◆ Task instructions
Give the entries again exactly; drop the pictures.

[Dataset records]

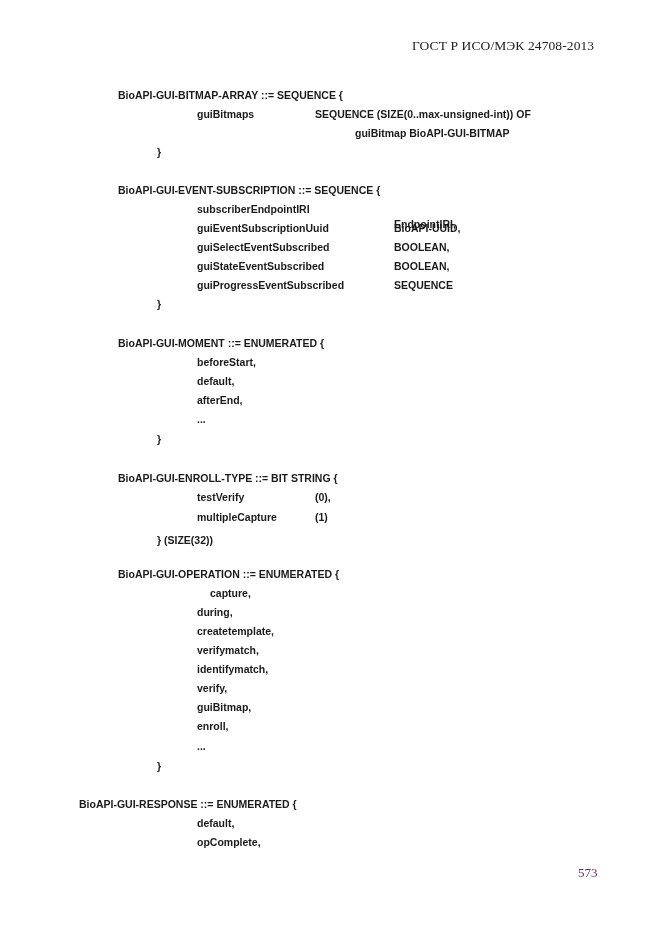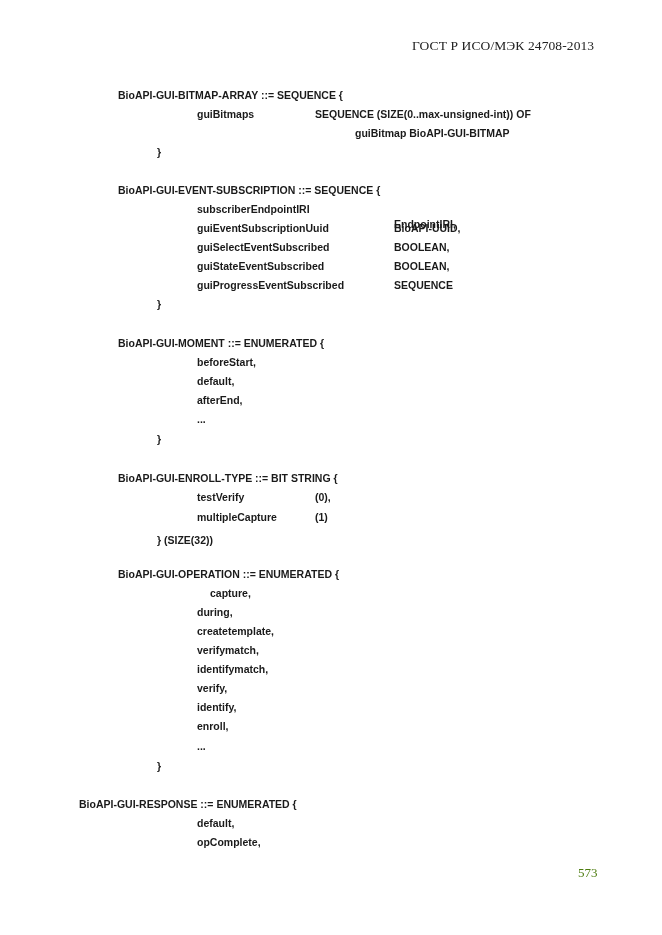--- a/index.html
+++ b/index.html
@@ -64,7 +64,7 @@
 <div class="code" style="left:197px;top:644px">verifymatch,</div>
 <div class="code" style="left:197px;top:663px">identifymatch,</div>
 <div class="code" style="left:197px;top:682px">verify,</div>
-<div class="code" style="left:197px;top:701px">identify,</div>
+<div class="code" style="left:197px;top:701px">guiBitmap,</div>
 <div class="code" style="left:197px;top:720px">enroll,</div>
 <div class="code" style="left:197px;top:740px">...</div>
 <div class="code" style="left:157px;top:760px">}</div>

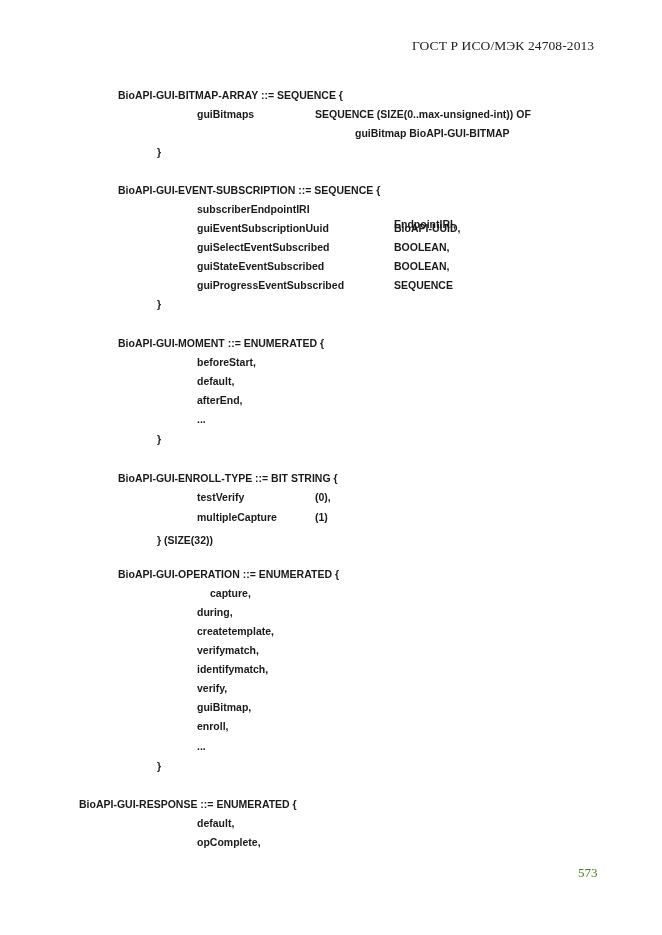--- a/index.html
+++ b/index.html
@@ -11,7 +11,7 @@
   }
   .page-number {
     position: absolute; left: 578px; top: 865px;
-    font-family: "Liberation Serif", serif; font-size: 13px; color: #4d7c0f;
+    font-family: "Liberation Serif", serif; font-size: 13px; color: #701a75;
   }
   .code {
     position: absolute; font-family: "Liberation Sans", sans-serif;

◆ Reply
--- a/index.html
+++ b/index.html
@@ -64,7 +64,7 @@
 <div class="code" style="left:197px;top:644px">verifymatch,</div>
 <div class="code" style="left:197px;top:663px">identifymatch,</div>
 <div class="code" style="left:197px;top:682px">verify,</div>
-<div class="code" style="left:197px;top:701px">identify,</div>
+<div class="code" style="left:197px;top:701px">guiBitmap,</div>
 <div class="code" style="left:197px;top:720px">enroll,</div>
 <div class="code" style="left:197px;top:740px">...</div>
 <div class="code" style="left:157px;top:760px">}</div>

--- a/index.html
+++ b/index.html
@@ -11,7 +11,7 @@
   }
   .page-number {
     position: absolute; left: 578px; top: 865px;
-    font-family: "Liberation Serif", serif; font-size: 13px; color: #4d7c0f;
+    font-family: "Liberation Serif", serif; font-size: 13px; color: #701a75;
   }
   .code {
     position: absolute; font-family: "Liberation Sans", sans-serif;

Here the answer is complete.